Q: Does it support UCI engines only?
A: Yes, UCI engines only. Most modern engines are UCI-compatible.

Q: Can I play puzzles?
A: Puzzle training not built-in. Use Lichess for that (superior puzzle database anyway).

Q: Does it have an online version?
A: Not yet. Desktop-only currently.

Q: How do I get help if I'm stuck?
A: GitHub discussions, Discord community, official documentation.

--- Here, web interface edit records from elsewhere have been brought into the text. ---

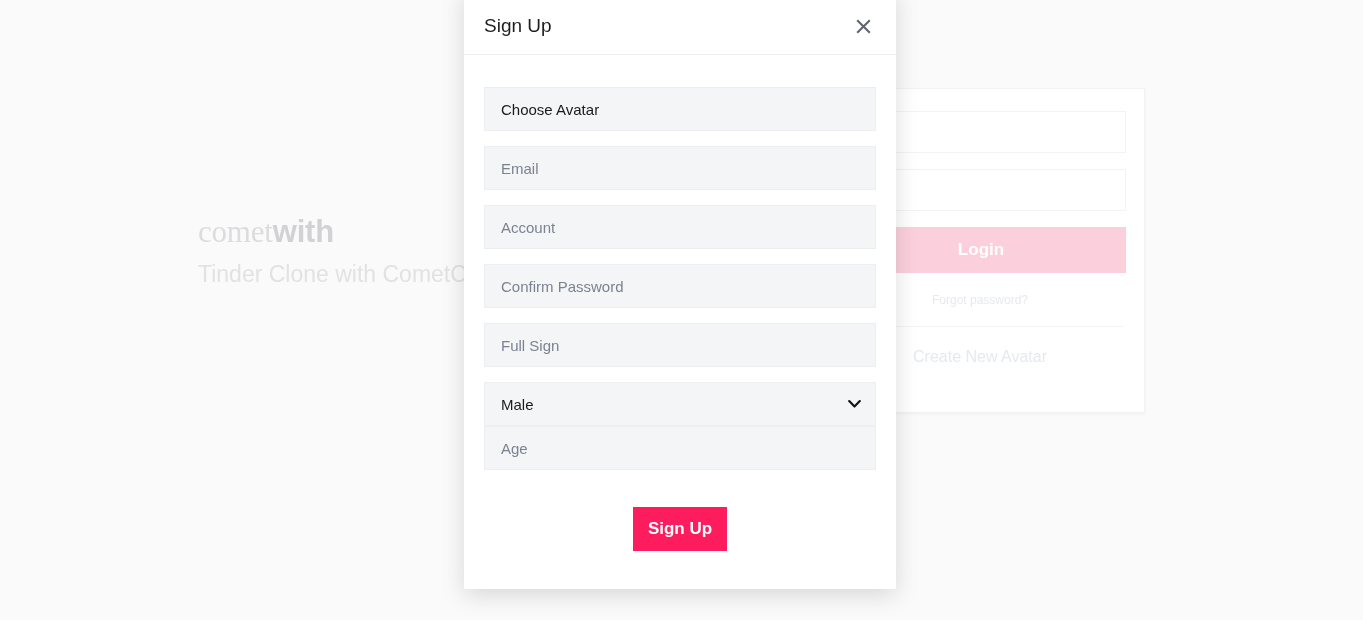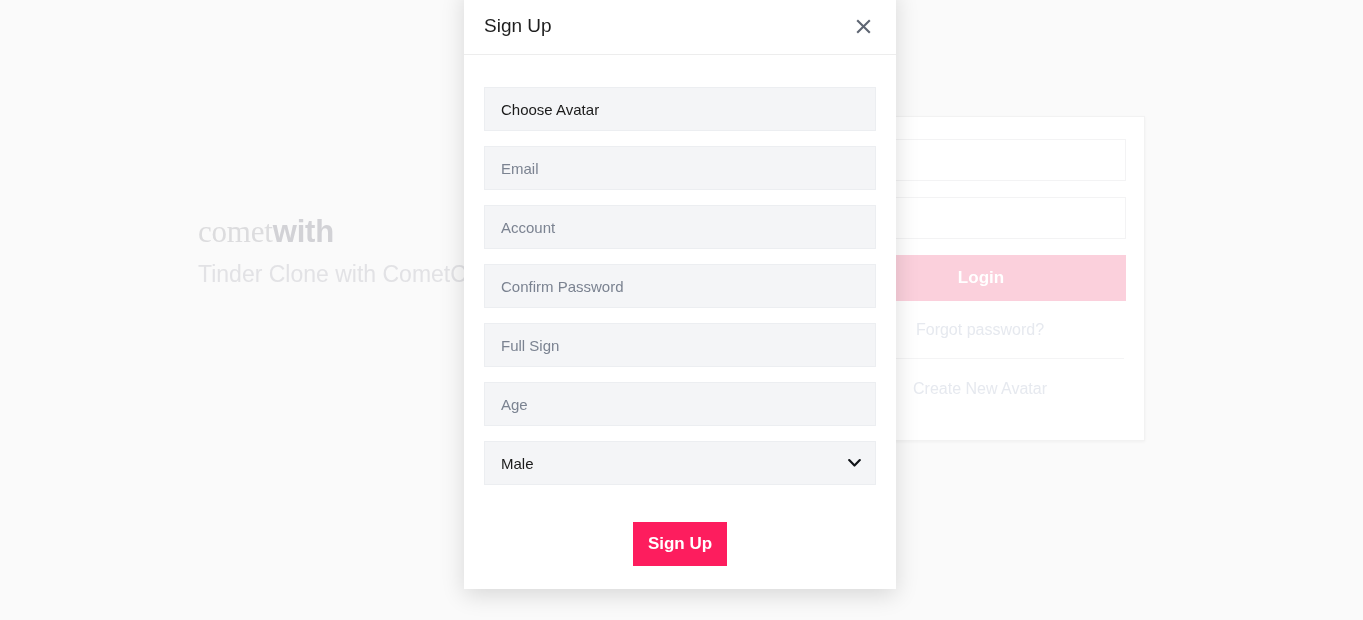--- a/index.html
+++ b/index.html
@@ -38,21 +38,21 @@
     margin-top: 6px;
     font-size: 23px;
     line-height: 32px;
     color: #e2e2e5;
     white-space: nowrap;
     font-weight: 400;
   }
 
   .login-card {
     position: absolute;
-    left: 815px; top: 116px;
+    left: 815px; top: 88px;
     width: 330px; height: 325px;
     background: #ffffff;
     border: 1px solid #f2f2f2;
     box-shadow: 0 1px 3px rgba(0,0,0,0.045);
     padding: 22px 20px 0 20px;
   }
   .login-input {
     width: 290px; height: 42px;
     border: 1px solid #f3f3f4;
     background: #ffffff;
@@ -66,21 +66,21 @@
     font-weight: 700;
     display: flex;
     align-items: center;
     justify-content: center;
     border: none;
     font-family: "Liberation Sans", sans-serif;
   }
   .login-forgot {
     margin-top: 20px;
     text-align: center;
-    font-size: 16px;
+    font-size: 12px;
     color: #e6e9ef;
   }
   .login-sep {
     margin-top: 19px;
     border-top: 1px solid #f4f4f5;
   }
   .login-create {
     margin-top: 21px;
     text-align: center;
     font-size: 16px;
@@ -226,33 +226,33 @@
       </div>
 
       <div class="field placeholder">
         <span>Confirm Password</span>
       </div>
 
       <div class="field placeholder">
         <span>Full Sign</span>
       </div>
 
-      <div class="field placeholder">
-        <span>Age</span>
-      </div>
-
       <div class="field filled select-field">
         <span>Male</span>
         <span class="select-chevron">
           <svg width="13" height="9" viewBox="0 0 13 9" aria-hidden="true">
             <path d="M1.2 1.6 L6.5 7 L11.8 1.6" stroke="currentColor" stroke-width="2.2" fill="none" stroke-linecap="round" stroke-linejoin="round"></path>
           </svg>
         </span>
       </div>
 
+      <div class="field placeholder">
+        <span>Age</span>
+      </div>
+
       <div class="signup-row">
         <button class="signup-btn">Sign Up</button>
       </div>
 
     </div>
   </div>
 
 </div>
 
 </body></html>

Q: Can I contribute to development?
A: Yes! It's open source. Contributing guide on GitHub.


Hashtags

#EnCroissant #ChessAnalysis #FreeChessTools #OpenSource #ChessDB #GameAnalysis #ChessDatabase #ChessGUI #FreeChessSoftware #ChessImprovement #ChessStudy #OpeningPrep #ChessTraining #ChessCommunity #Chess.com #Lichess #ChessBase #ChessReview #TacticalTraining #StrategicAnalysis #ChessEngines #Stockfish #DeskopChess #ChessTechnology #ImproveAtChess


Final Thoughts

En Croissant represents something important: the democratization of chess tools.

For decades, serious chess analysis required either:

  1. Paying $300+ for ChessBase

  2. Paying $100/year for Chess.com premium

  3. Using dated, clunky free software like SCID

En Croissant proves there's a third way: professional-grade analysis software that's modern, free, private, and genuinely elegant.

Whether you're a 1600 rated player looking to improve, a 2100 preparing for tournaments, or someone who's outgrown Chess.com's paywalls, En Croissant deserves a place in your toolkit.

Give it 10 minutes. I guarantee you'll keep it.